## INSTRUCTIONS TO FOLLOW
No pictures go into the copy. Write out exactly the lines below from the one containing "제주도 | 검사중: 61 -> none" through the one containing "column 검사중 | position: 1 -> none".
# # # # # # #
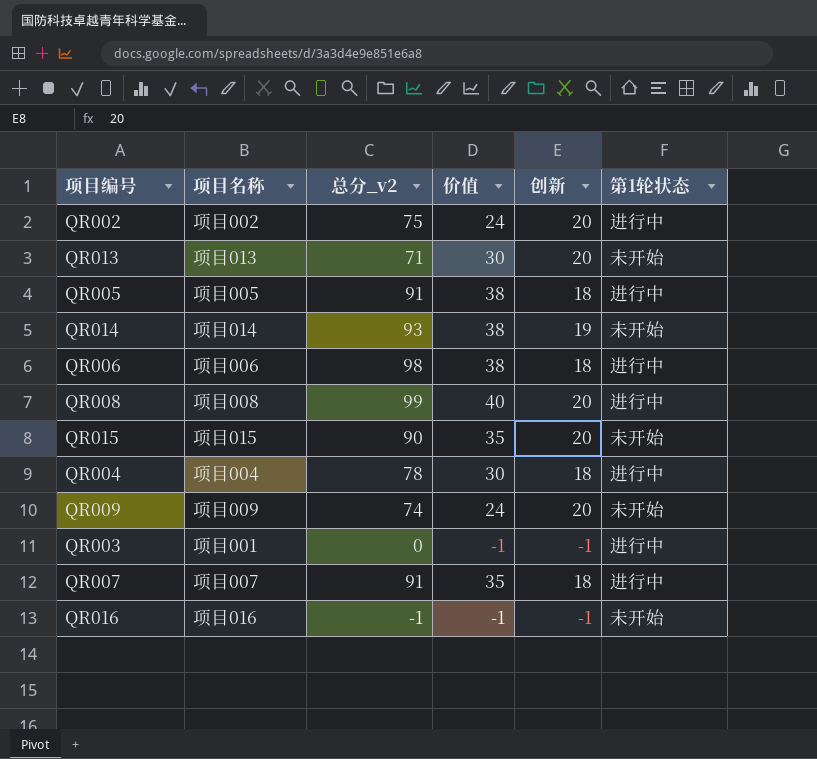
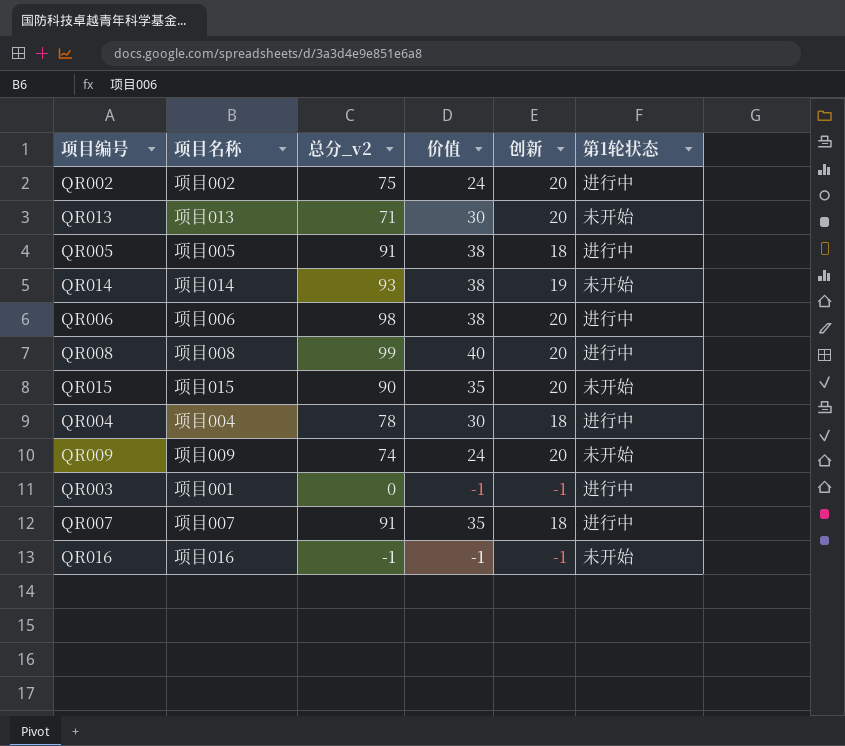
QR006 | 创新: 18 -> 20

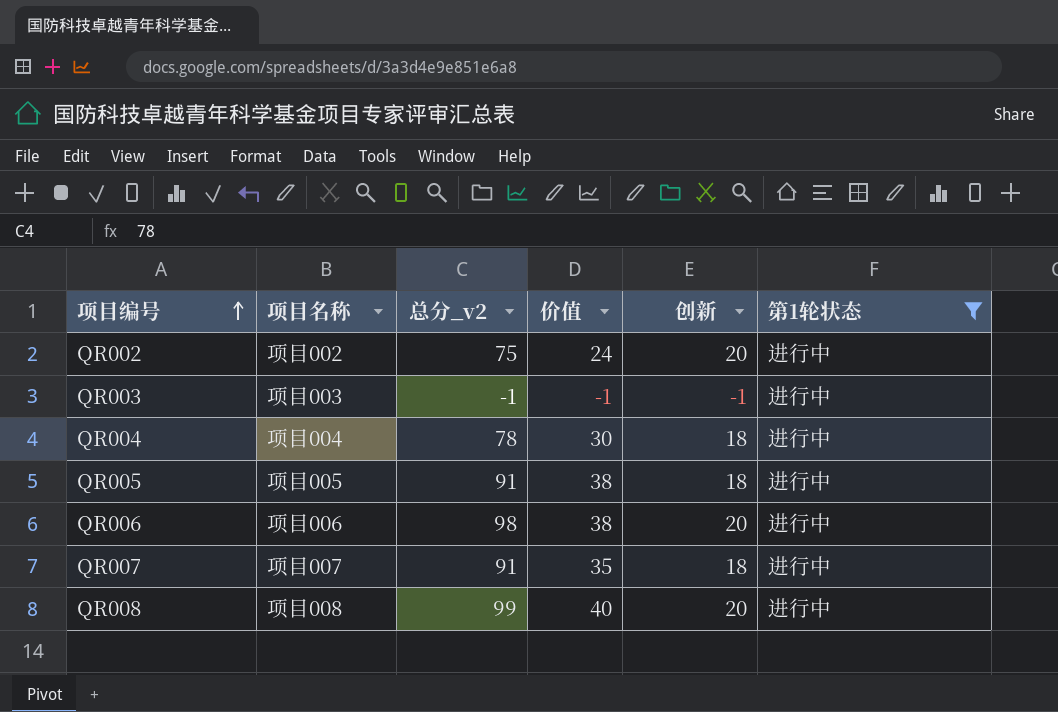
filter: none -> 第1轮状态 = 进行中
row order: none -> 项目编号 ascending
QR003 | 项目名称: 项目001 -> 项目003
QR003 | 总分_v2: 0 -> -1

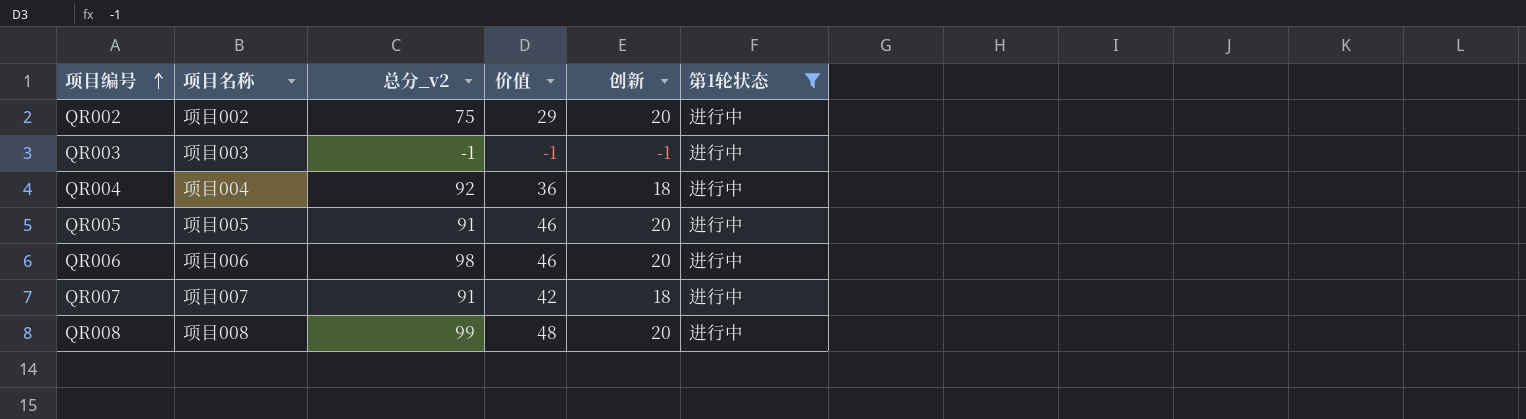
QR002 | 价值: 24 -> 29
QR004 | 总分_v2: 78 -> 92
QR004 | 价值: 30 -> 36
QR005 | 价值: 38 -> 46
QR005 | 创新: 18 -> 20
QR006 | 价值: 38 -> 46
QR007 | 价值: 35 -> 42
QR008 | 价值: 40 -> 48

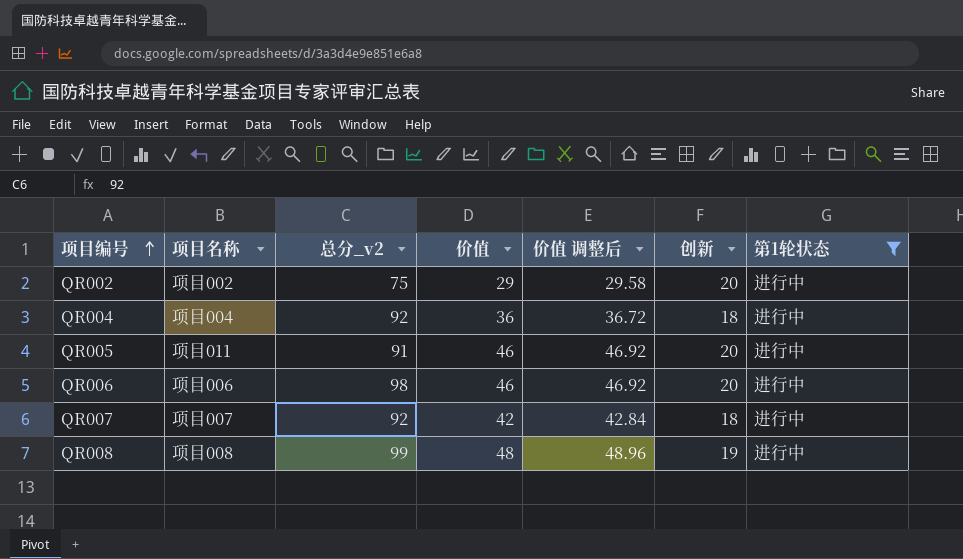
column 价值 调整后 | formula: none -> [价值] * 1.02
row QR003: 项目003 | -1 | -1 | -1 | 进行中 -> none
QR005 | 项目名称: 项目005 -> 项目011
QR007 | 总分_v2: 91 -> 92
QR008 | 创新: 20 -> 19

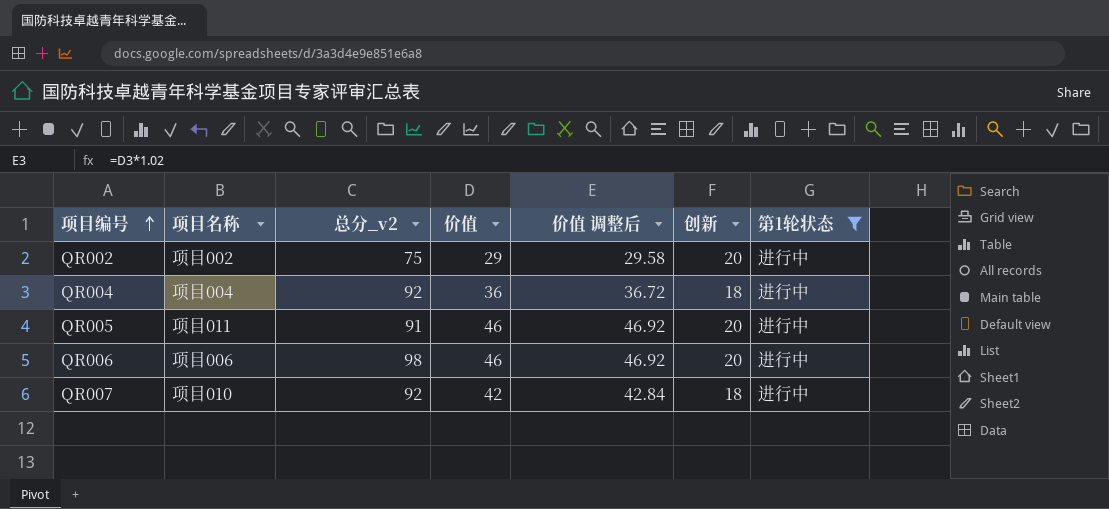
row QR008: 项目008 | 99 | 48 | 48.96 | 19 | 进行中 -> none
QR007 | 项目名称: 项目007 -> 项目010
# # # # # # #
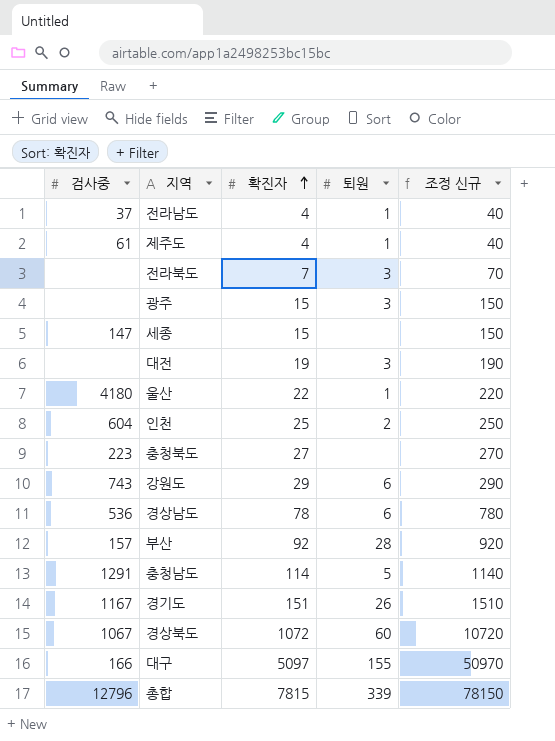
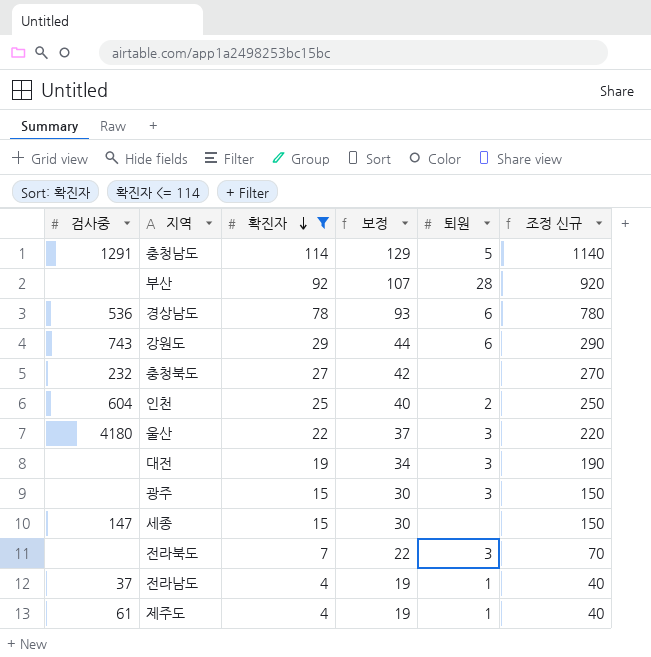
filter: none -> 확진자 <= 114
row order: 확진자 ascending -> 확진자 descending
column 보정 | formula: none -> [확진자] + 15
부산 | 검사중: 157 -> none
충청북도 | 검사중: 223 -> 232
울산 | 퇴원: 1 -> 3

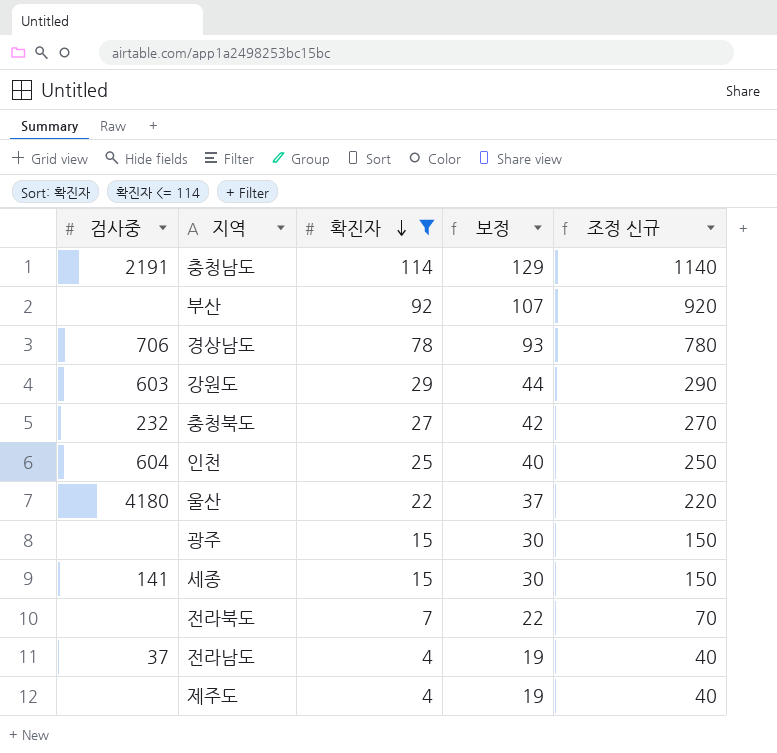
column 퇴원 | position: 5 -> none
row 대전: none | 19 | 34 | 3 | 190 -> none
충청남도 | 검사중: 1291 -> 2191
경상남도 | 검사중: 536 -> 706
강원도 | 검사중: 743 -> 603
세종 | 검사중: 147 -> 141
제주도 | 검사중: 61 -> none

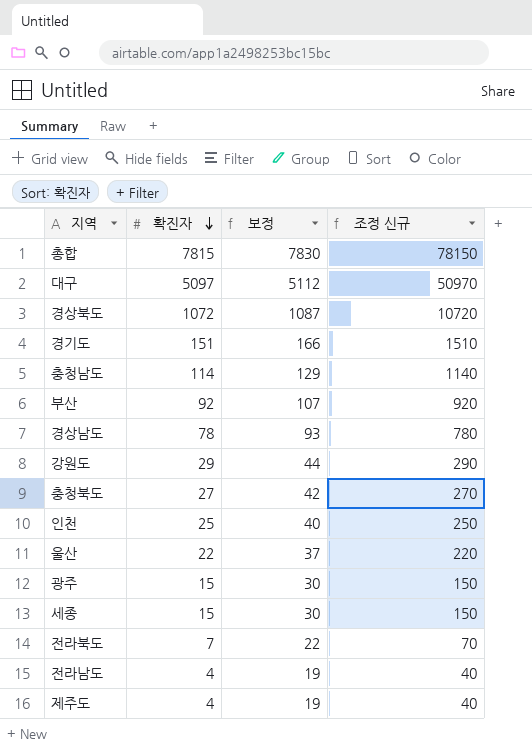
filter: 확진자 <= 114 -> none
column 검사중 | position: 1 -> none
# # # # # # #
## RESULT FOR THIS EXERCISE
제주도 | 검사중: 61 -> none

filter: 확진자 <= 114 -> none
column 검사중 | position: 1 -> none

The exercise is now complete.